Dumbbell Unilateral Scapula Raise
- Synergist muscles
- Infraspinatus, Serratus Anterior
- Equipment
- Dumbbell
- Body part
- Back
- Type
- Strength
The dumbbell unilateral scapula raise is a light single-arm shoulder-blade exercise that targets all three regions of the trapezius (upper, middle, and lower fibers), with the infraspinatus and serratus anterior assisting. Working one side at a time, it builds scapular control and shrug strength, making it a useful prehab and posture movement.
How to do the Dumbbell Unilateral Scapula Raise
- 1Stand tall with your feet shoulder-width apart, holding a light dumbbell in one hand with your arm hanging straight down at your side.

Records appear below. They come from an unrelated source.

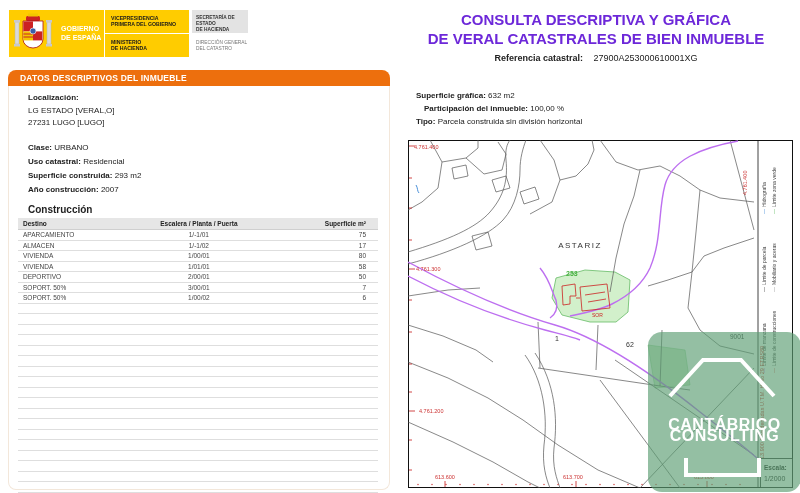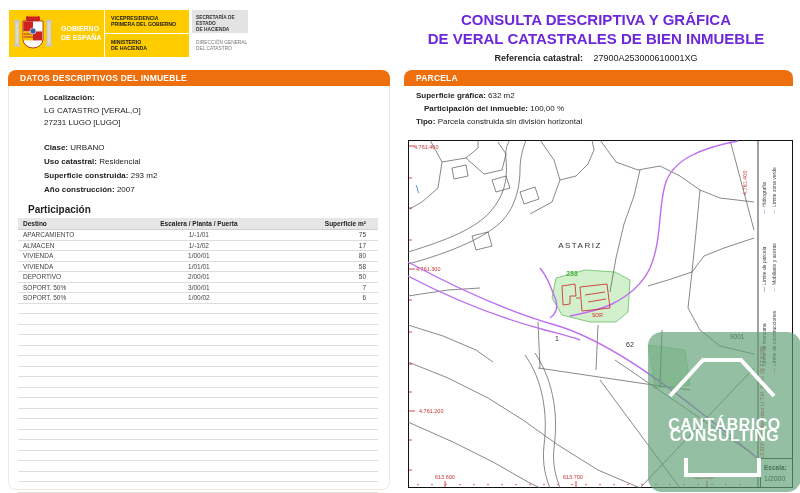--- a/index.html
+++ b/index.html
@@ -282,7 +282,6 @@
     </table>
   </div>
 
-  <div class="panel-bar rp-bar">PARCELA</div>
   <div class="rp-fline" style="left:416px;top:91px;">
     <span class="lbl">Superficie gráfica:</span> <span>632 m2</span></div>
   <div class="rp-fline" style="left:416px;top:104px;padding-left:8px;">

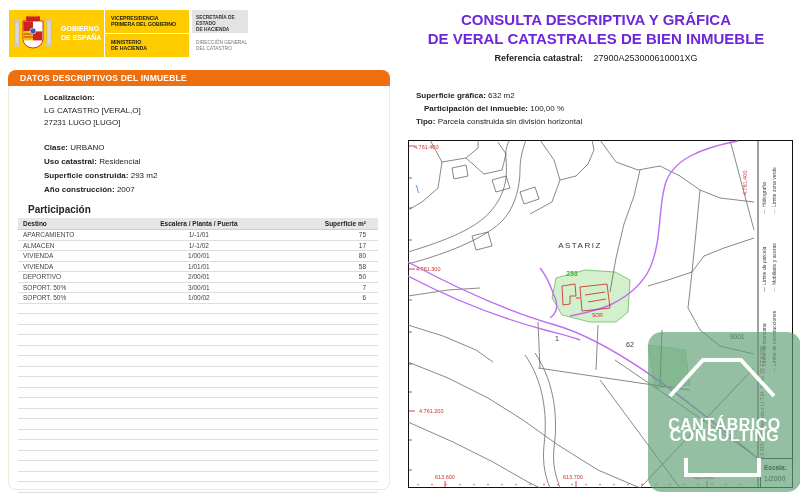--- a/index.html
+++ b/index.html
@@ -36,7 +36,7 @@
   .rp-bar{left:404px;top:70px;width:389px;}
   .lp-body{position:absolute;left:8px;top:86px;width:382px;height:404px;
            border:1px solid #f3e7da;border-top:none;border-radius:0 0 8px 8px;box-sizing:border-box;}
-  .fline{position:absolute;left:35px;font-size:8px;white-space:nowrap;}
+  .fline{position:absolute;left:19px;font-size:8px;white-space:nowrap;}
   .fline .lbl{font-weight:bold;}
   .rp-fline{position:absolute;font-size:8px;white-space:nowrap;}
   .rp-fline .lbl{font-weight:bold;}

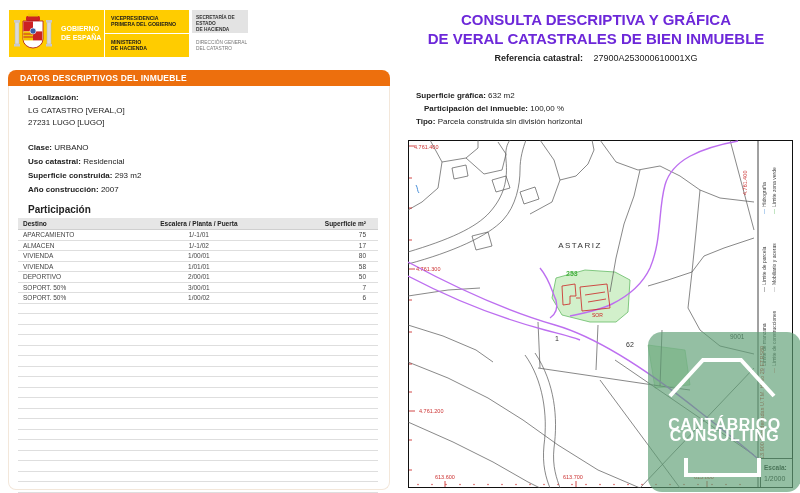--- a/index.html
+++ b/index.html
@@ -128,7 +128,7 @@
   <div class="lp-body">
     <div class="fline" style="top:7px;">
       <span class="lbl">Localización:</span></div>
-    <div class="fline" style="top:20px;">LG CATASTRO [VERAL,O]</div>
+    <div class="fline" style="top:20px;">LG ESTADO [VERAL,O]</div>
     <div class="fline" style="top:32px;">27231 LUGO [LUGO]</div>
     <div class="fline" style="top:57px;">
       <span class="lbl">Clase:</span> <span>URBANO</span></div>

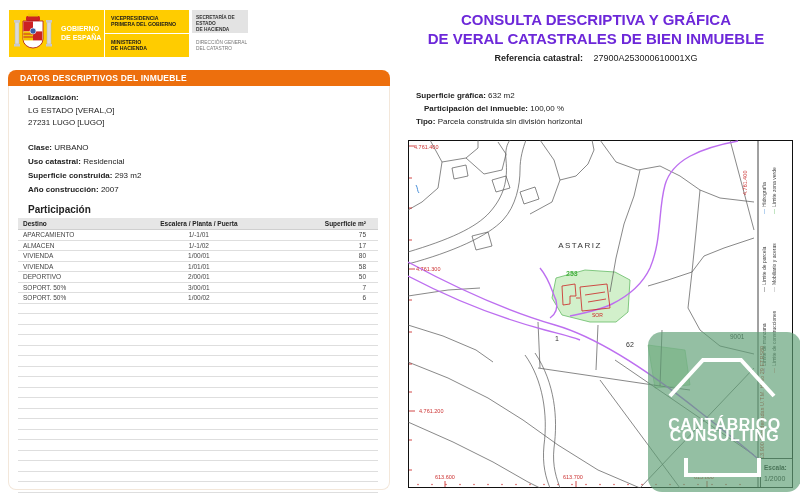--- a/index.html
+++ b/index.html
@@ -138,7 +138,7 @@
       <span class="lbl">Superficie construida:</span> <span>293 m2</span></div>
     <div class="fline" style="top:99px;">
       <span class="lbl">Año construcción:</span> <span>2007</span></div>
-    <div class="constr-head">Participación</div>
+    <div class="constr-head">Construcción</div>
     <table class="ctable">
       <thead>
         <tr>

- 2Let your shoulder blade relax and drop slightly, feeling a gentle stretch across the top of your shoulder and upper back.
- 3Keep your elbow straight and your arm relaxed so the work comes from the shoulder blade, not the bicep or forearm.
- 4Raise the dumbbell by lifting and retracting your shoulder blade straight upward, as if shrugging that one shoulder toward your ear.
- 5Pause briefly at the top, squeezing the trapezius without rolling the shoulder forward or backward.
- 6Lower the dumbbell under control by letting the shoulder blade descend back to the relaxed starting position.
- 7Complete all reps on one side, then switch the dumbbell to the other hand and repeat for an equal number of reps.
- 8Set the dumbbell down with control once both sides are finished.
Form tips
- Use a light weight and a slow, controlled tempo — this is a scapular control drill, not a heavy shrug, so quality of movement beats load.
- Move only the shoulder blade: keep your elbow straight and avoid bending your arm or generating momentum from your legs or torso.
- Keep your neck long and relaxed throughout, letting the trapezius do the lifting rather than tensing your upper neck.
- Match the reps and feel on both sides to even out left-to-right scapular strength and posture.
- Exhale as you raise the shoulder blade and inhale as you lower it back down.
Common mistakes
- Using too heavy a dumbbell, which forces the arm and momentum to take over and removes tension from the trapezius this drill is meant to train.
- Bending the elbow and turning the movement into a curl, which shifts the work to the biceps instead of the shoulder blade.
- Rolling the shoulder forward or backward instead of lifting it straight up, which reduces clean trapezius engagement and can stress the joint.
- Shrugging with jerky momentum or leaning the torso, which cheats the rep and undermines the scapular control you are building.
- Hunching the neck up toward the ear, which loads the upper neck muscles rather than the trapezius.
Frequently asked questions
What muscles does the dumbbell unilateral scapula raise work?
It primarily works the trapezius across its upper, middle, and lower fibers, with the infraspinatus and serratus anterior assisting as synergists to stabilize and control the shoulder blade.
How heavy should the dumbbell be?
Go light. This is a scapular control and prehab movement, so a weight you can lift slowly with only the shoulder blade — and no arm bend or momentum — is ideal.
Is the dumbbell unilateral scapula raise good for beginners?
Yes. It is a simple, low-load movement that teaches scapular control and is well suited to beginners working on posture, shoulder health, or correcting left-to-right imbalances.
How many sets and reps should I do?
Because it is a light control exercise, 2–3 sets of 10–15 controlled reps per arm works well, often as a warm-up or accessory rather than a main heavy lift.
Where should I feel this exercise?
You should feel it across the trapezius — the top of the shoulder and the upper-to-mid back near the shoulder blade. If you feel it mainly in your bicep or neck, lighten the load and move only the shoulder blade.